At the time, recalls the documentary broadcast this week by Télé-Québec, public service employees are demanding better working conditions and a more decent salary. The majority of employees don’t earn $100 a week. But the state does not want to hear anything. It’s not new. In the early 1960s, Prime Minister Jean Lesage said, when refusing to negotiate with his employees, “that the Queen does not negotiate with her subjects”. Even René Lévesque, though reputed to be sensitive to social demands, has dissociated himself from union demands on several occasions. At the start of the 1970s, the unions placed themselves in square opposition to the state. And the beatings rain down. On April 21, after a game of arm wrestling, the state decrees that a forced return to work is required. The three main leaders of the Common Front are imprisoned, even if they have ended up decreeing, at the very last minute, that it is better to submit to the law.

Chartrand’s words

The fiery Michel Chartrand criticizes the three union representatives for playing the game of “business unionism”. Chartrand argues, like his writer friend Pierre Vadeboncœur, for another use of trade unionism. The militant trade unionism that they advocate intends to profoundly change people’s living environment, without limiting itself to begging for simple wage catch-ups.

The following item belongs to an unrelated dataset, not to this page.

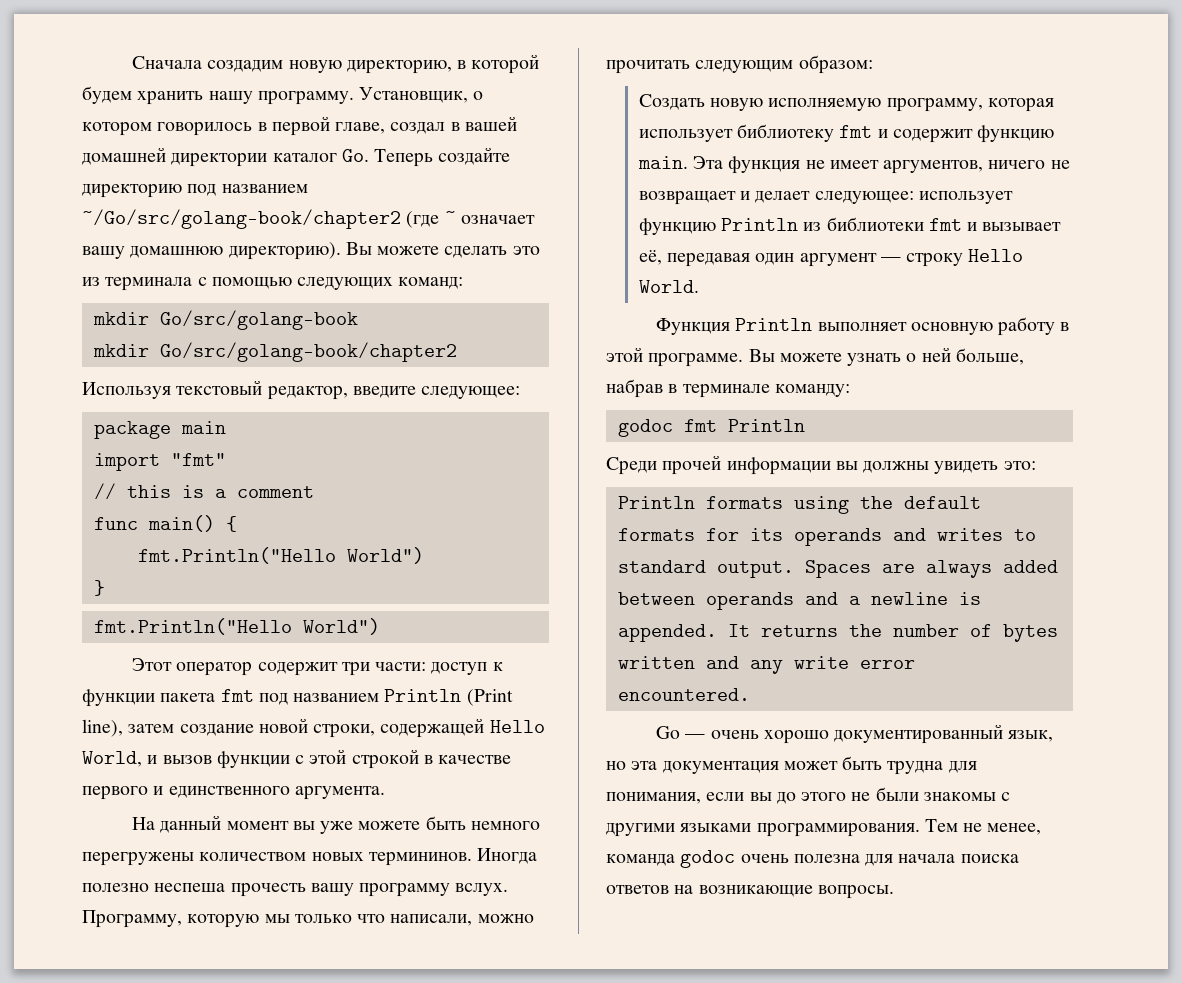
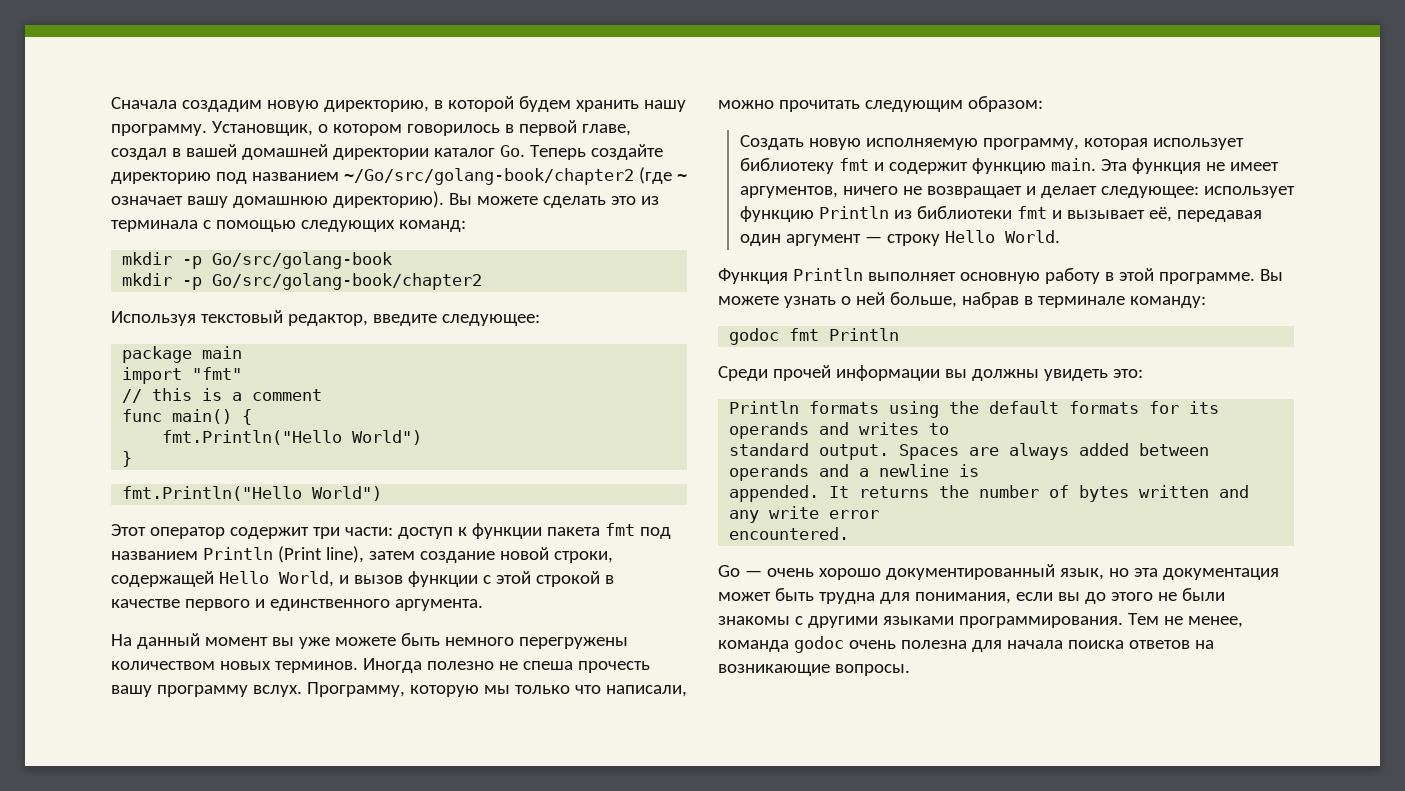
(149, 318) none -> [182,256,203,269] -p
(149, 350) none -> [182,277,203,290] -p
[368,852,472,866] термининов. -> [274,661,358,673] терминов.
[154,883,226,892] неспеша -> [498,661,573,670] не спеша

For Chartrand, “the current number of unionized workers constitutes a sufficient force” to turn the tide, provided that Quebecers “stop being fearful”. The crux of the matter, he says in his high pitched voice, is that “we are too afraid to say it can change, it must change, it will change”.

Vadeboncœur reminds us that union work must be done while keeping in view a horizon of global changes. “It is because there are serious problems facing wage-earners and the mass of the people, outside companies and work, that it is important to bring elsewhere, equally and in parallel, the action of the union movements. »

Lessons

The question of the need for new common fronts periodically resurfaces, but “the revolutionary spirit was disappointed everywhere, before gradually fading”, regret the documentary filmmakers. Faced with repeated shattered dreams, there are only a few remedies to revive them, if not to forget the failures, they suggest in a rather dark finale.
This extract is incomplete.